We created the initial prototype of our bot by following a tutorial on how to make a Reddit reply bot. This was mostly us learning how to use PRAW and the reddit.instances() like actions such as submission.reply() which would comment on the targeted submission and information gathering instances like submission.title which would get the title of a Reddit post.
This first version was able to comment to a targeted post as well as search through posts for a keyword, but the keyword had to be manually changed each time. There was also no way to check which posts we had replied to or reply based on different keywords each time. As we improved our bot, we were able to track the posts that we had replied to using an external .txt file.
Each time the bot found a post it could reply to, it would check this txt file through the loop “if submission.id not in posts_replied_to:” and if the name was recorded in the file, it would not reply and move on to the next post.

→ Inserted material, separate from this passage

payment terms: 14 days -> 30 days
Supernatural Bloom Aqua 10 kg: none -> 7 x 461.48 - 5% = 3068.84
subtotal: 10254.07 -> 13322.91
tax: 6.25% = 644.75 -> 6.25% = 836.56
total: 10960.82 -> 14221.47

This was repeated for each post that fit our search criteria and if the post was not recorded, the bot would reply and then record the name down. By creating this external file called posts_replied_to.txt, we were able to both keep track of the posts and prevent our code from being cluttered in its name recording. However, this version still was not able to reply based on a list of words tied to a variable rather than a manual input of the search terms. It’s reply function was also based on manual input of a link. Our most recent version uses Python lists (which are similar to arrays in Javascript or other languages) to store a list of keywords we are parsing through post names for.
We also used variables to create a bot phrase that the bot would reply when it found a targeted post. There are two different loops, one for Alpha Chi Omega and one for Kappa Sigma (which through our research, we found were the most “prestigious” Greek organizations).

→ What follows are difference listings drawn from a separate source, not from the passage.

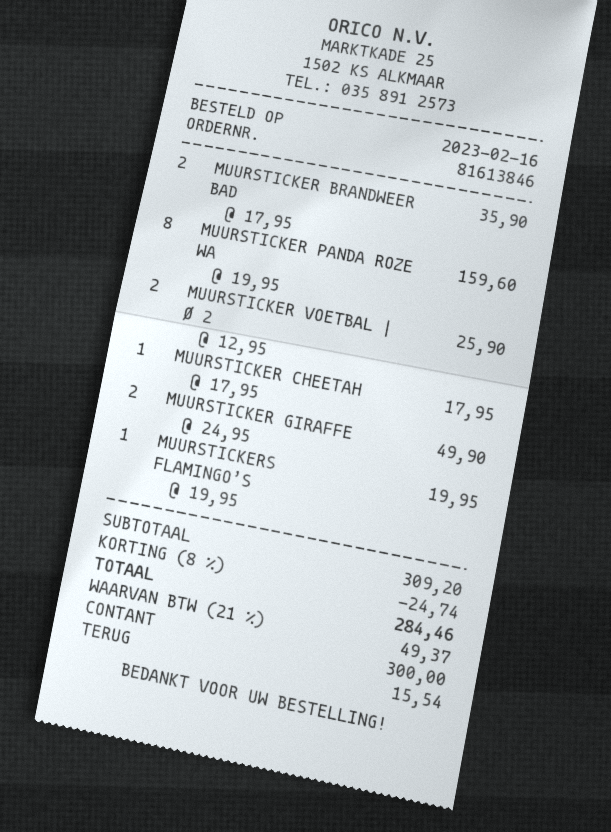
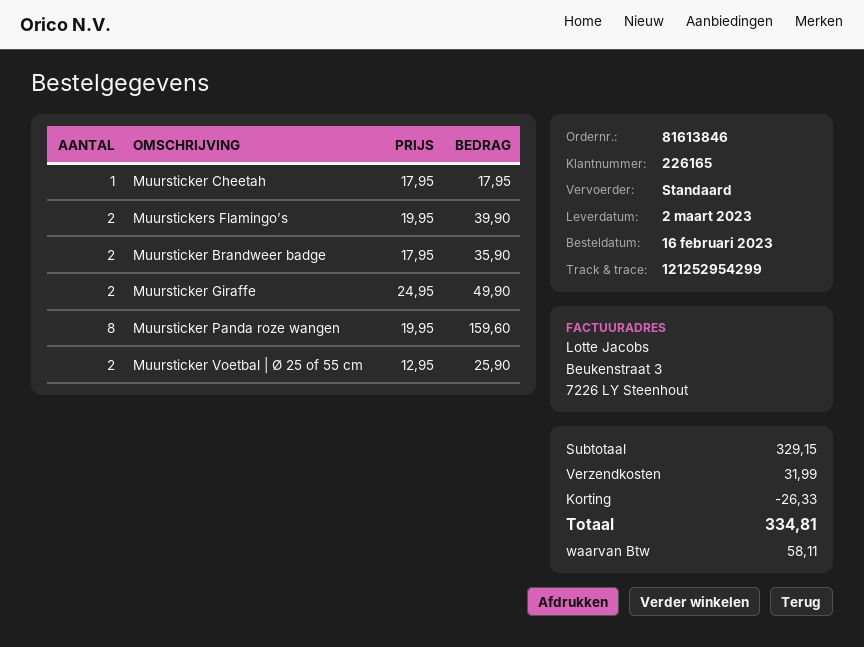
MUURSTICKERS FLAMINGO’S: 1 x 19.95 = 19.95 -> 2 x 19.95 = 39.90
subtotal: 309.20 -> 329.15
discount: 24.74 -> 26.33
shipping: none -> 31.99
tax: 49.37 -> 58.11
total: 284.46 -> 334.81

Each loop will check for its own keywords and reply with its own phrase. Initially, we wanted the bot to be able to reply to a much wider variety of posts that did not require writing a loop for each of the 28 organizations. This would depend on a “reverse” of our earlier python to txt code which recorded names from Reddit to Python to our .txt file. Instead, the .txt file would have a list of Greek life names/nicknames and a list of corresponding links. We would be able to use our keywords to read through Reddit posts, and when a keyword was found, we would use f.read to find the matching keywords and links in the txt file. The bot would then be able to reply to the post with that prewritten phrase+link instead. Since our group was so inexperienced with Python, we did not have enough time to figure out how to write that part (yet).
We did not expect a large response from Reddit since most of the discussion around Greek life happens at the beginning of a semester or during the summer when prospective freshmen are researching schools. However, the few responses we did get through upvotes and one “are you a bot?” reply showed that people were reading our bot’s replies. Unfortunately, our bot also got banned twice, the second time just hours after it had commented a link about Kappa Sigma on a post. Judging from just the response, it is inconclusive if our code intervention actually had an effect on r/USC. If we had more time to receive the responses, and commented at a more opportune time, I feel like we would get a clearer response to our bot.
I think we would also need more time to solidify exactly what the bot would reply with (since we were mostly just using test phrases or commenting on a link with no context) and how that would fit into the existing dialogue around Greek life on Reddit. It was also a challenge to try and send code back and forth on one master document as opposed to running smaller snippets of code independently. However, the nature of our bot meant that every loop was tied to another one and it was hard to separate the whole process into individual parts. A lack of communication between the group members and scheduling difficulties also made it hard to create a more polished product, but I personally felt overall like we did a good job in achieving the base goals of what we wanted the bot to do and got responses that showed an opportunity for further discussion of Greek life on r/USC in the future.